O assunto tratado é bastante delicado, tendo em vista que coloca em confronto duas garantias fundamentais, porém os magistrados não podem furtar-se de discutir a fundo a questão, pois como mostram os dados compilados pela Comissão de Combate à Intolerância Religiosa do Rio de Janeiro (CCIR), mais de 70% de 1.014 casos de ofensas, abusos e atos violentos registrados no Estado entre 2012 e 2015 são contra praticantes de religiões de matrizes africanas.

 

Para eles, há duas explicações. Por um lado o racismo e a discriminação que remontam à escravidão e que desde o Brasil colônia rotulam tais religiões pelo simples fato de serem de origem africana, e, pelo outro, a ação de movimentos neopentecostais que nos últimos anos teriam se valido de mitos e preconceitos para "demonizar" e insuflar a perseguição a umbandistas e candomblecistas.

 

O trabalho também aponta que 70% das agressões são verbais e incluem ofensas como "macumbeiro e filho do demônio", mas as manifestações também incluem pichações em muros, postagens na internet e redes sociais, além das mais graves que chegam a invasões de terreiros, furtos, quebra de símbolos sagrados, incêndios e agressões físicas.

 

Para Francisco Rivas Neto, sacerdote e fundador da Faculdade de Teologia com Ênfase em Religiões Afro-Brasileiras (FTU), baseada em São Paulo e a única reconhecida pelo Ministério da Educação como formadora de bacharéis no tema, é impossível dissociar a intolerância do preconceito contra o africano, o escravo e o negro.

 

"Os afro-brasileiros são discriminados, tratados com preconceito, para não dizer demonizados, por sermos de uma tradição africana/afrodescendente.

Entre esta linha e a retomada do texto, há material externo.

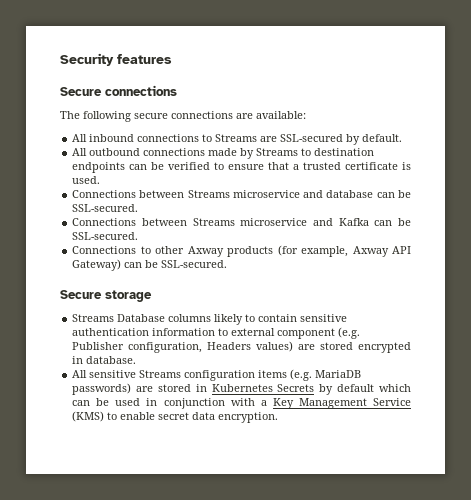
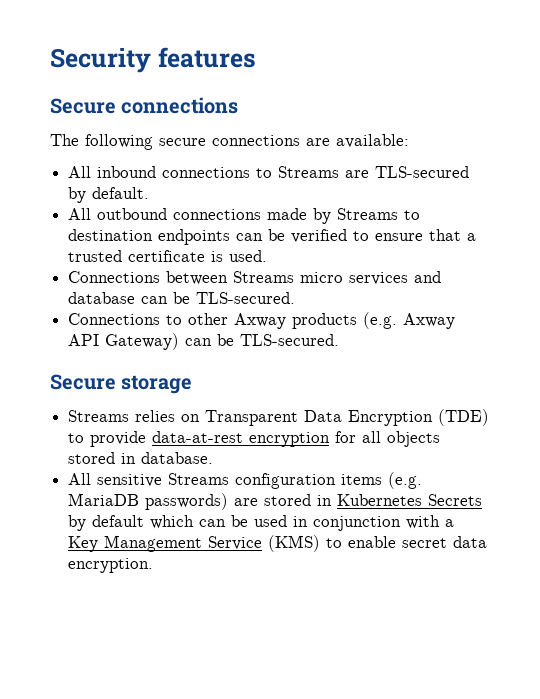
- All inbound connections to Streams are SSL-secured by default.
+ All inbound connections to Streams are TLS-secured by default.
- Connections between Streams microservice and database can be SSL-secured.
- Connections between Streams microservice and Kafka can be SSL-secured.
+ Connections between Streams micro services and database can be TLS-secured.
- Connections to other Axway products (for example, Axway API Gateway) can be SSL-secured.
+ Connections to other Axway products (e.g. Axway API Gateway) can be TLS-secured.
- Streams Database columns likely to contain sensitive authentication information to external component (e.g. Publisher configuration, Headers values) are stored encrypted in database.
+ Streams relies on Transparent Data Encryption (TDE) to provide data-at-rest encryption for all objects stored in database.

Logo, estamos afirmando que o racismo é causa fundamental do preconceito ao candomblé e demais religiões afro-brasileiras", diz.

 

Nesse sentido, algumas reflexões necessitam ser feitas, como, por exemplo, se esse tipo de discurso não poderia indiretamente propagar a intolerância religiosa, visto que cria no imaginário popular a ideia de antagonismo entre as religiões. Como exemplo concreto de intolerância religiosa tem-se o ataque a uma menina de 11 anos, ferida por uma pedra na cabeça ao deixar um culto de candomblé na Penha, zona norte do Rio de Janeiro. “Segundo testemunhas, a menina foi atacada por evangélicos e foi vítima de intolerância religiosa. Com a pedrada, a jovem chegou a desmaiar e perder momentaneamente a memória.”. Ademais, esses discursos também podem representar uma afronta a Declaração sobre a Eliminação de Todas as Formas de Intolerância e Discriminação Fundadas na Religião ou nas Convicções, a qual dispõe:

 

2º: § 1. Ninguém será objeto de discriminação por motivos de religião ou convicções por parte de nenhum Estado, instituição, grupo de pessoas ou particulares.

 

§ 2. Aos efeitos da presente declaração, entende-se por "intolerância e discriminação baseadas na religião ou nas convicções" toda a distinção, exclusão, restrição ou preferência fundada na religião ou nas convicções e cujo fim ou efeito seja a abolição ou o fim do reconhecimento, o gozo e o exercício em igualdade dos direitos humanos e das liberdades fundamentais.

 

Desse modo, é fundamental que os estudioso do direito, das mais diferentes áreas, estejam a par da discussão sobre a liberdade religiosa e o proselitismo religioso, de modo que sempre se busque garantir o respeito à dignidade da pessoa humana.